L’objectif était maintenant de minimiser ce génome synthétique (Syn1.0). En se fondant sur la biologie moléculaire connue, des versions minimisées étaient construites puis introduites dans M. capricolum, mais aucune des cellules n’était viable à la grande surprise des chercheurs. De meilleures méthodes de mutagenèse par transposon leur ont permis de découvrir une classe de gènes « quasi-essentiels », en fait nécessaires pour une croissance robuste. Et des gènes classés initialement comme « non-essentiels » partageaient en fait la même fonction avec un second gène, de telle façon que la cellule pouvait se passer de l’un d’eux mais pas des deux.

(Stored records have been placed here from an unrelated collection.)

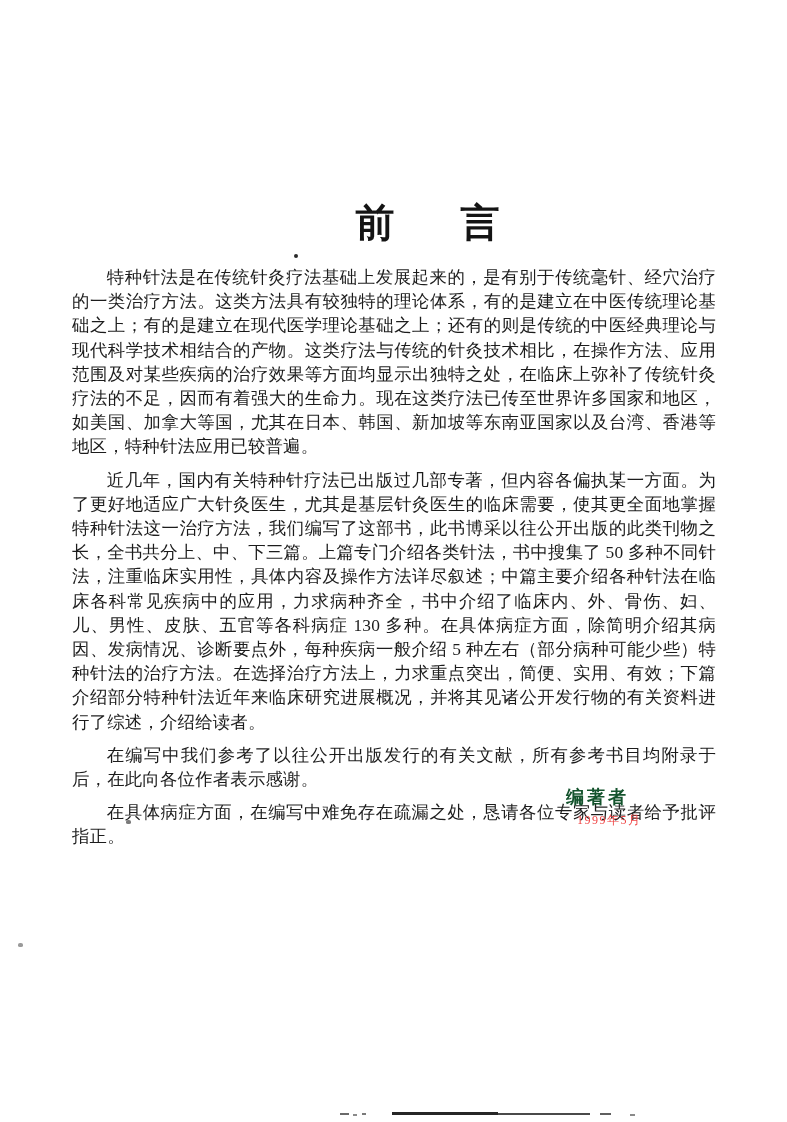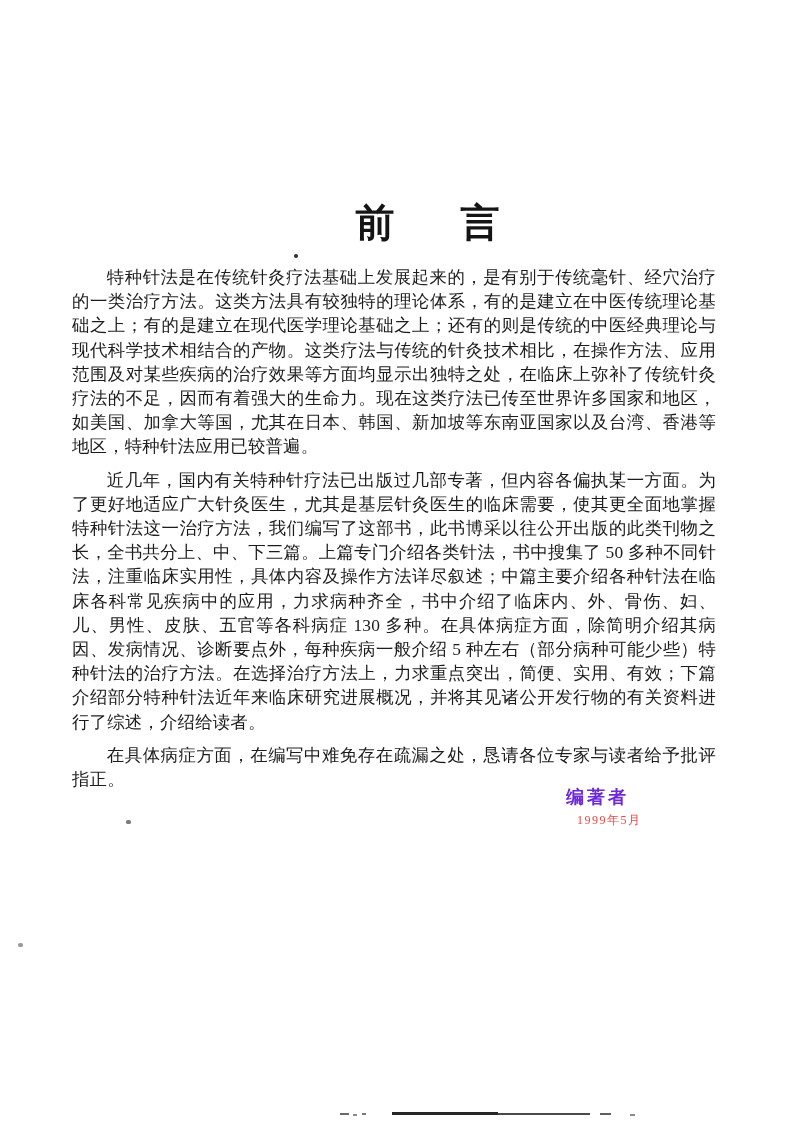--- a/index.html
+++ b/index.html
@@ -93,6 +93,7 @@
   <div class="body-text">
     <p>特种针法是在传统针灸疗法基础上发展起来的，是有别于传统毫针、经穴治疗的一类治疗方法。这类方法具有较独特的理论体系，有的是建立在中医传统理论基础之上；有的是建立在现代医学理论基础之上；还有的则是传统的中医经典理论与现代科学技术相结合的产物。这类疗法与传统的针灸技术相比，在操作方法、应用范围及对某些疾病的治疗效果等方面均显示出独特之处，在临床上弥补了传统针灸疗法的不足，因而有着强大的生命力。现在这类疗法已传至世界许多国家和地区，如美国、加拿大等国，尤其在日本、韩国、新加坡等东南亚国家以及台湾、香港等地区，特种针法应用已较普遍。</p>
     <p>近几年，国内有关特种针疗法已出版过几部专著，但内容各偏执某一方面。为了更好地适应广大针灸医生，尤其是基层针灸医生的临床需要，使其更全面地掌握特种针法这一治疗方法，我们编写了这部书，此书博采以往公开出版的此类刊物之长，全书共分上、中、下三篇。上篇专门介绍各类针法，书中搜集了 50 多种不同针法，注重临床实用性，具体内容及操作方法详尽叙述；中篇主要介绍各种针法在临床各科常见疾病中的应用，力求病种齐全，书中介绍了临床内、外、骨伤、妇、儿、男性、皮肤、五官等各科病症 130 多种。在具体病症方面，除简明介绍其病因、发病情况、诊断要点外，每种疾病一般介绍 5 种左右（部分病种可能少些）特种针法的治疗方法。在选择治疗方法上，力求重点突出，简便、实用、有效；下篇介绍部分特种针法近年来临床研究进展概况，并将其见诸公开发行物的有关资料进行了综述，介绍给读者。</p>
+    <p>在编写中我们参考了以往公开出版发行的有关文献，所有参考书目均附录于后，在此向各位作者表示感谢。</p>
     <p>在具体病症方面，在编写中难免存在疏漏之处，恳请各位专家与读者给予批评指正。</p>
   </div>
 

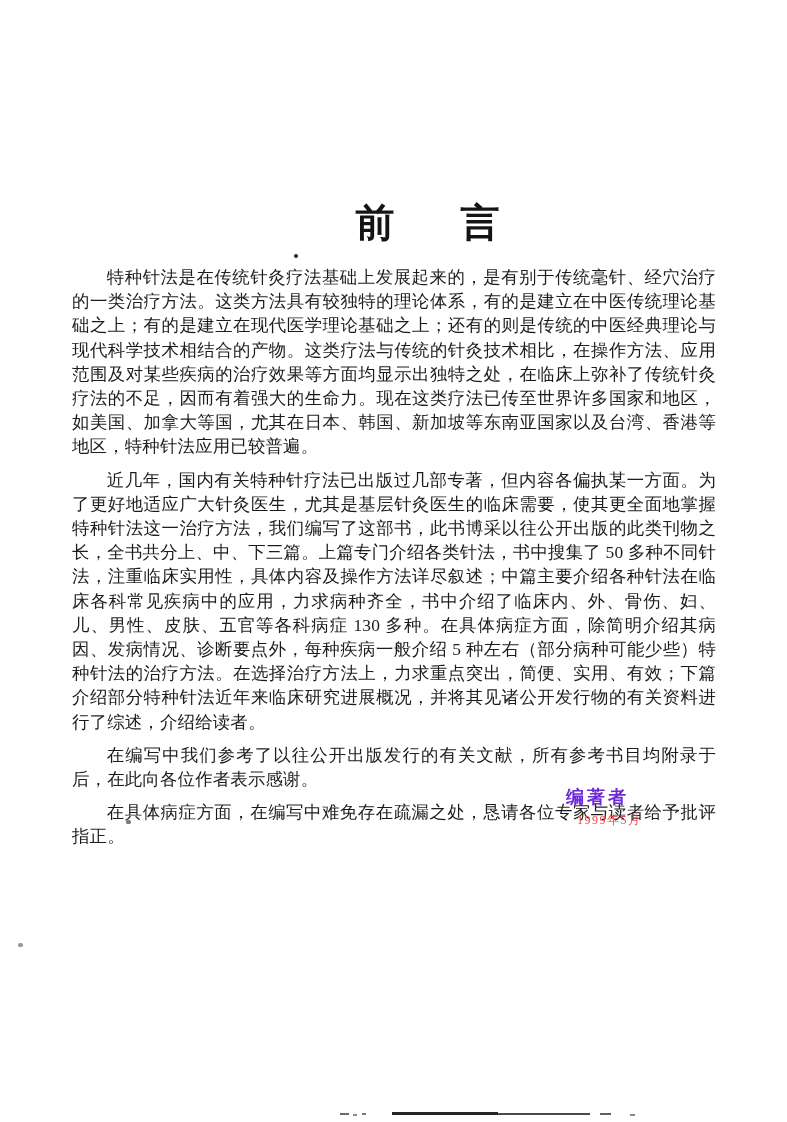--- a/index.html
+++ b/index.html
@@ -54,7 +54,7 @@
     top: 785px;
     font-size: 18px;
     font-weight: bold;
-    color: #6d28d9;
+    color: #14532d;
     letter-spacing: 3px;
   }
   .pub-date {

Synthèse des macromolécules

Après de multiples tâtonnements, 3 cycles de conception, synthèses et tests sur des centaines de candidats, l'équipe a enfin obtenu le mycoplasme JCVI-syn 3.0 dont le génome contient 473 gènes, ce qui en fait le plus petit génome des cellules s’autorépliquant. Syn3.0 pousse sur un milieu riche en nutriments avec un temps de doublement de 3 heures.

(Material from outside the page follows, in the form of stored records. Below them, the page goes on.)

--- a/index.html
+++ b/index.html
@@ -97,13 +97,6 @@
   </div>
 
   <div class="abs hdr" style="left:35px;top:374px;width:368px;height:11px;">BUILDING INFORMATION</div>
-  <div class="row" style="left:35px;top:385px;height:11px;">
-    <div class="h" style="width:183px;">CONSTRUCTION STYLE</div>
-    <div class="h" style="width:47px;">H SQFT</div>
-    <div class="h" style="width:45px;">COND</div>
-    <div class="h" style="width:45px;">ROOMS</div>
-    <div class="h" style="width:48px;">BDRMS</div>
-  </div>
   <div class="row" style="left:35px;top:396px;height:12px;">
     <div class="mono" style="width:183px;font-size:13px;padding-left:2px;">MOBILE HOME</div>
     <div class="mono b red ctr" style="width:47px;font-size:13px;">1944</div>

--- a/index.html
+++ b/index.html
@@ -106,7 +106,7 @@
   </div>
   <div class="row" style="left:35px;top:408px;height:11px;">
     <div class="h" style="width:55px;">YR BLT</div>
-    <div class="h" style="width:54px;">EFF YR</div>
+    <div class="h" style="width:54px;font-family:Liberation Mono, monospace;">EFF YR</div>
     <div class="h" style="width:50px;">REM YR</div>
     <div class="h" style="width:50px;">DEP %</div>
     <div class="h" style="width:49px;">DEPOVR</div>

Cette bactérie Syn 3.0 conserve tous les gènes impliqués dans la synthèse et le traitement des macromolécules. De façon surprenante, un tiers de ses gènes, soit 149 gènes, ont une fonction inconnue. Un premier objectif des chercheurs sera donc de découvrir le rôle de ces gènes, ce qui promet d’offrir de nouveaux éclairages sur la biologie fondamentale de la vie. En parallèle, cette bactérie synthétique sera utilisée pour introduire dans son génome des fonctions souhaitées pour des applications diverses, en médecine, nutrition, en agriculture, et d’autres. Ces cellules devraient subir moins de mutations puisque chaque gène est essentiel ; et puisqu’elles sont très simples, elles devraient être plus faciles à manipuler.

Une leçon d'humilité

Malgré le tour de force que représentent leurs travaux, les chercheurs retiennent surtout la leçon d’humilité. « Nous montrons combien la vie est complexe même chez le plus simple des organismes, vu que nous ne comprenons pas les fonctions d’un tiers de ses gènes. C’est une leçon d’humilité à cet égard », souligne le Dr Venter. « Ces résultats nous montrent aussi qu’il faut avoir une vision génome-centrique de la vie, avec une étude des fonctions à travers le génome, plutôt qu’une vue géno-centrique, centrée sur des variants ou des gènes uniques. La vie ressemble davantage à un orchestre symphonique qu’à un joueur de piccolo », ajoute-t-il.
Le Dr Clyde Hutchinson (JCVI) en convient : « Les discussions battent leur plein sur l’édition CRISPR du génome. Lorsque l’on voit que nous comprenons uniquement 2/3 du génome de la cellule la plus basique qui puisse être créée aujourd’hui, nous sommes probablement à un niveau de compréhension du génome humain d’environ 1 % . Je pense pour cela qu’il est très prématuré de parler d’éditer le génome humain tant que nous n’en savons pas davantage. »

Science 25 mars 2016, Hutchinson III et coll.